The building on the east edge of the site will feature housing, parking and a rooftop park space.
It’s expected to include 90 residential units which will be mostly rentable studios with a few one-bedroom and two-bedroom units. Ten percent of the units are expected to be permanently affordable, according to Hegstad.
The building will have six stories of parking with 330 total parking spaces. About 40% of those spaces will be for public use at the waterfront.
“We’re finding that there’s a lack of parking so we’re providing that,” Hegstad told The Bellingham Herald. “As things get built out there’s going to be more and more demand.”
The space will also feature about 5,500 square feet of commercial space, indoor and outdoor common areas including an indoor kitchen, dining and gathering area, and an outdoor courtyard with views of Bellingham Bay.
One of the most unique features of this building, according to Hegstad, will be its 25,000-square-foot rooftop community park. It will be accessible by a large, twenty-foot-wide set of exterior community stairs going up the south side of the building. An elevator will also be available to take community members to the roof. Hegstad said the vision is to create naturalistic play and recreation in the space.

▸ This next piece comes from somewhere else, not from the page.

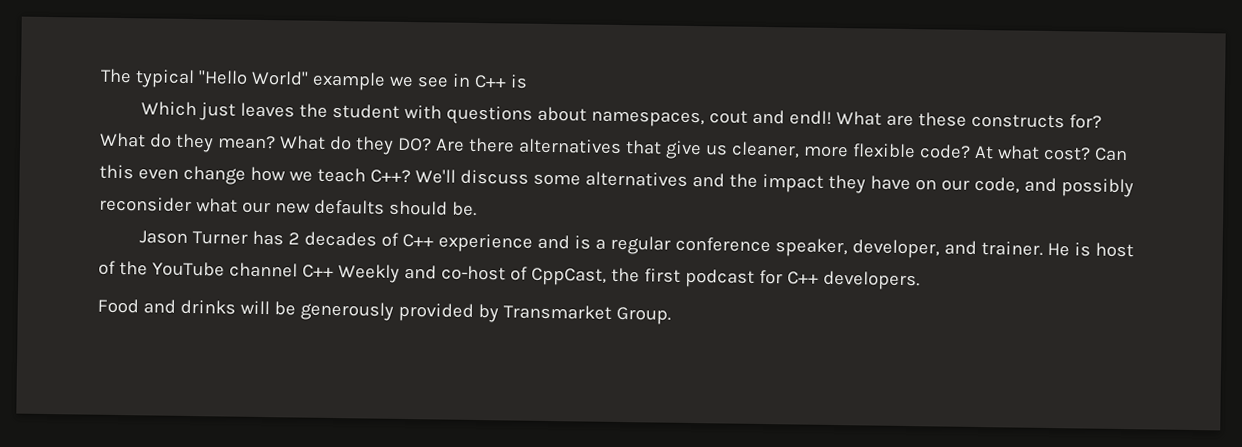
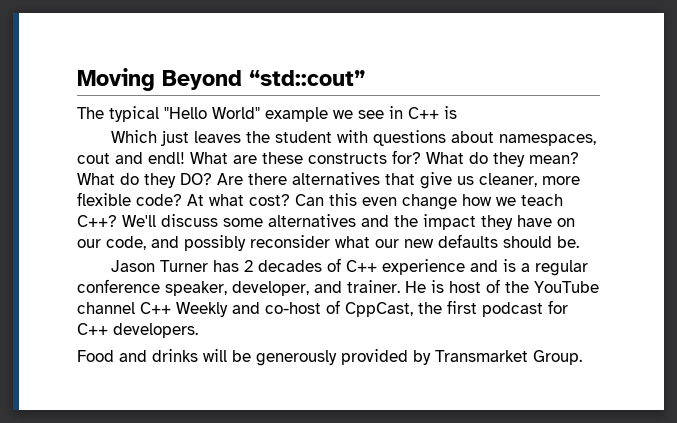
(100, 76) none -> [77,68,365,91] Moving Beyond “std::cout” //

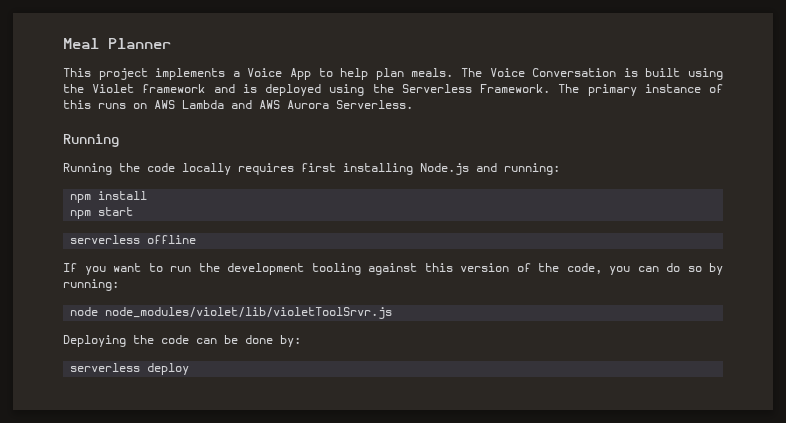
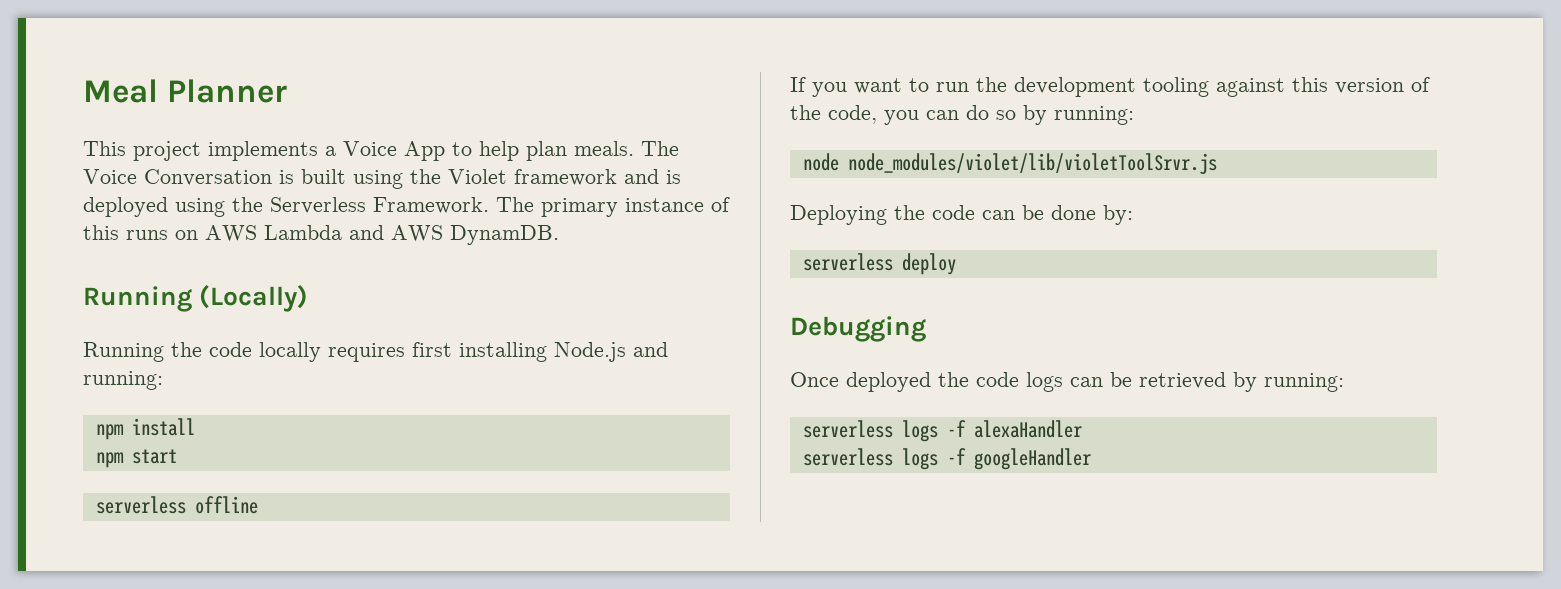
[287,100,413,109] [63,134,119,147] Aurora Serverless. // Running -> [450,225,559,245] [83,285,309,312] DynamDB. // Running (Locally)
(190, 369) none -> [790,316,926,342] [790,372,1344,392] [802,420,1082,442] [802,448,1091,470] // Debugging // Once deployed the code logs can be retrieved by running: // serverless logs -f alexaHandler // serverless logs -f googleHandler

“You’re going to be about 75 feet up in the air looking out to the water,” Hegstad said.
Cost and timeline
Hegstad declined to share an expected cost of the development but said a more accurate estimation would be available soon.
A finalized concept design will be submitted to the Port of Bellingham in July for final review and approval. The following design, engineering and permitting will take anywhere from 18-21 months.
If that timeline holds, construction on the project will likely begin in the spring of 2025 and take several years to complete.
The site’s history
The waterfront site has been vacant for almost two decades on land that has been historically associated with heavy industrial and maritime uses.
The Boardmill building was formerly Georgia-Pacific’s Pulp and Paper Mill. After it was shut down in 2005, the building was acquired by the Port of Bellingham in an effort to rebuild the waterfront economy, increase public access to the water and restore the ecological health of the area, according to the Port.
The Port issued a request for proposals in February 2022 to redevelop the Boardmill Building into a hotel and conference center or something similar.
“The addition of a hotel and conference center, more public open space and new residential and retail opportunities will benefit downtown Bellingham, transition the waterfront into a year-round destination and support the community’s vision of a vibrant, mixed-use waterfront,” Port of Bellingham spokesperson Mike Hogan said in a February email to The Bellingham Herald.
The Whatcom-based BoardMill Group LLC was selected by the Port of Bellingham for the site’s development. The team is made up of Elie Samuel, Michael Watters, Raymond Faber of Lynden’s Faber Construction and Sean Hegstad of Ferndale’s Haven Design Workshop.
Hegstad said the team is excited to add to the entire waterfront redevelopment with a community space that is accessible to everyone.
“There are many things you could do but we want to do something that’s special, unique and also successful,” Hegstad said.
Meeting the need for housing
The Boardmill Block is expected to add a total of 253 residential units, which will help Bellingham and Whatcom County meet state-established targeted goals for market-rate and affordable housing.
By 2044, Whatcom County is estimated to need almost 35,000 new housing units to meet demand. About 22,000 of those units, more than 60%, need to be affordable, according to Blake Lyon, Bellingham’s director of planning & community development.
In order to be considered affordable, housing costs can’t exceed 30% of a family’s gross income and must serve families making 80% or less of the area median income, according to the city of Bellingham.
Bellingham makes up about 48% of the housing production in the county. So the city will need to produce almost 17,000 total housing units to help meet the goal. More than 10,000 of those need to be affordable. To stay on track, the city needs to build more than 500 affordable housing units every year.